(Collects 2-3 inputs and combines them into a Tuple)
Like BatchBlock, JoinBlock<T1, T2, …> is able to group data from multiple data sources. In fact, that’s JoinBlock<T1, T2, …>’s primary purpose.
For example, a JoinBlock<string, double, int> is an ISourceBlock<Tuple<string, double, int>>.
As with BatchBlock, JoinBlock<T1, T2,…> is capable of operating in both greedy and non-greedy mode.
Processing Requests with a Limited Number of Pooled Objects
var throttle = new JoinBlock<ExpensiveObject, Request>();
for(int i=0; i<10; i++)
{
requestProcessor.Target1.Post(new ExpensiveObject());
}
var processor = new Transform<Tuple<ExpensiveObject, Request>, ExpensiveObject>(pair =>
{
var resource = pair.Item1;
var request = pair.Item2;
request.ProcessWith(resource);
return resource;
});
throttle.LinkTo(processor);
processor.LinkTo(throttle.Target1);
(Copy an item and send the copies to every block that it’s linked to)
Unlike BufferBlock, BroadcastBlock’s mission in life is to enable all targets linked from the block to get a copy of every element published, continually overwriting the “current” value with those propagated to it.
Additionally, unlike BufferBlock, BroadcastBlock doesn’t hold on to data unnecessarily. After a particular datum has been offered to all targets, that element will be overwritten by whatever piece of data is next in line (as with all dataflow blocks, messages are handled in FIFO order). That element will be offered to all targets, and so on.
Asynchronous Producer/Consumer with a Throttled Producer
var ui = TaskScheduler.FromCurrentSynchronizationContext();
var bb = new BroadcastBlock<ImageData>(i => i);
var saveToDiskBlock = new ActionBlock<ImageData>(item =>
item.Image.Save(item.Path)
);
var showInUiBlock = new ActionBlock<ImageData>(item =>
imagePanel.AddImage(item.Image),
new DataflowBlockOptions { TaskScheduler = TaskScheduler.FromCurrentSynchronizationContext() }
);
bb.LinkTo(saveToDiskBlock);
bb.LinkTo(showInUiBlock);
Exposing Status from an Agent
public class MyAgent
{
public ISourceBlock<string> Status { get; private set; }
public MyAgent()
{
Status = new BroadcastBlock<string>();
Run();
}
private void Run()
{
Status.Post("Starting");
Status.Post("Doing cool stuff");
…
Status.Post("Done");
}
}
(Readonly variable: Memorizes its first data item and passes out copies of it as its output.
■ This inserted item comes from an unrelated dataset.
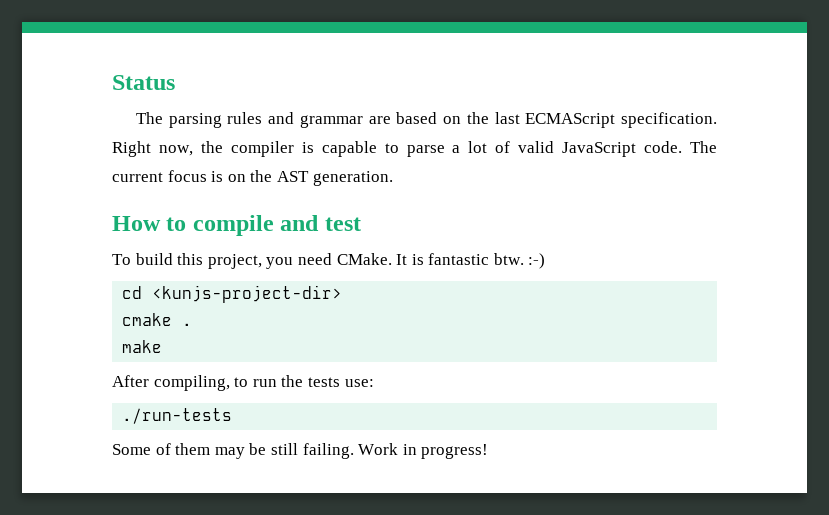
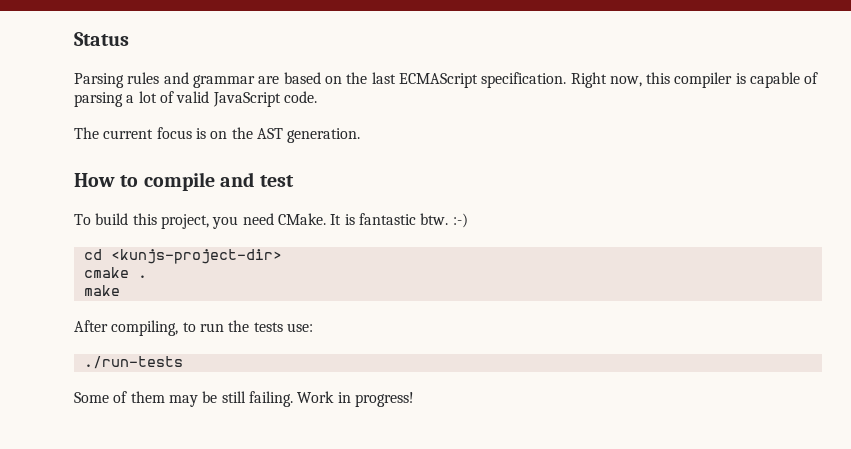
[135,112,222,128] The parsing -> [74,73,124,88] Parsing
[200,141,223,153] the -> [646,72,671,84] this
[384,143,445,157] to parse -> [804,72,819,84] [74,92,123,107] of parsing
(683, 147) none -> (317, 97) //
Ignores all other data items)
If BufferBlock is the most fundamental block in TPL Dataflow, WriteOnceBlock is the simplest.
It stores at most one value, and once that value has been set, it will never be replaced or overwritten.
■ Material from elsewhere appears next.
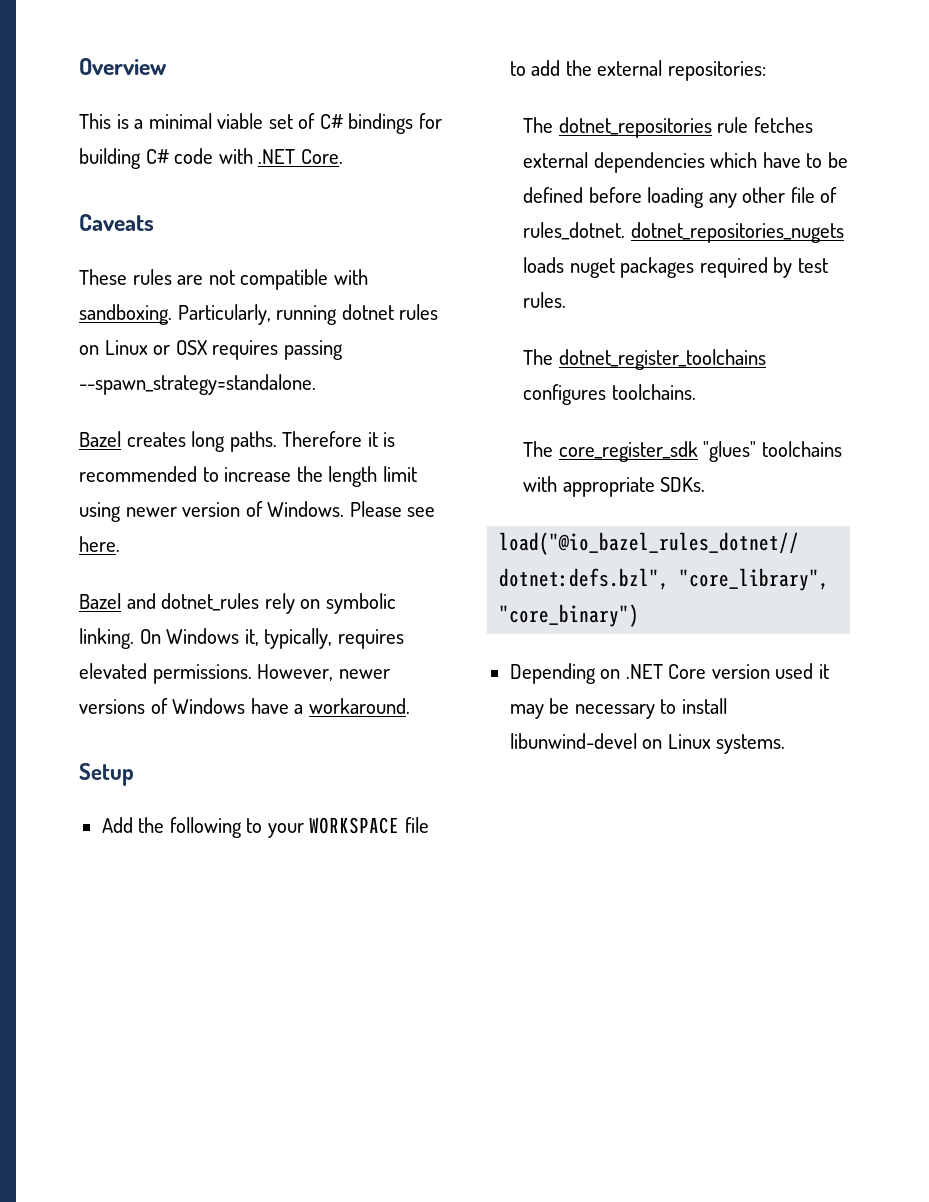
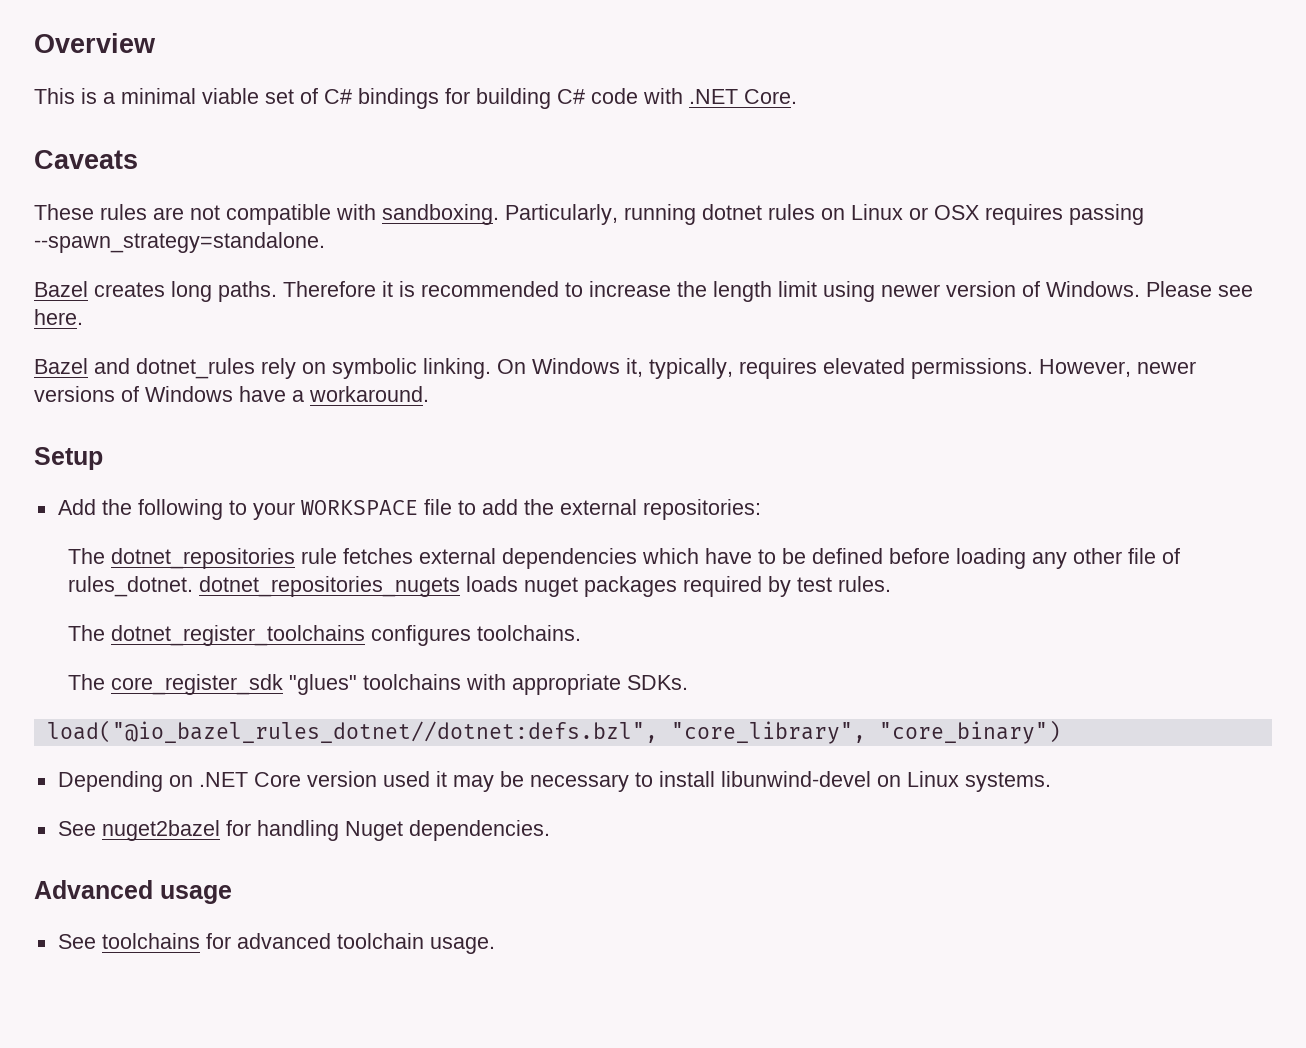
(786, 744) none -> [57,820,550,841] [34,880,232,904] [57,933,495,954] // See nuget2bazel for handling Nuget dependencies. // Advanced usage // See toolchains for advanced toolchain usage.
You can think of WriteOnceBlock in as being similar to a readonly member variable in C#, except instead of only being settable in a constructor and then being immutable, it’s only settable once and is then immutable.
Splitting a Task’s Potential Outputs
public static async void SplitIntoBlocks(this Task<T> task,
out IPropagatorBlock<T> result,
out IPropagatorBlock<Exception> exception)
{
result = new WriteOnceBlock<T>(i => i);
exception = new WriteOnceBlock<Exception>(i => i);
try
{
result.Post(await task);
}
catch(Exception ex)
{
exception.Post(ex);
}
}
(Collects a certain number of total items from 2-3 inputs and groups them into a Tuple of collections of data items)
BatchedJoinBlock<T1, T2,…> is in a sense a combination of BatchBlock and JoinBlock<T1, T2,…>.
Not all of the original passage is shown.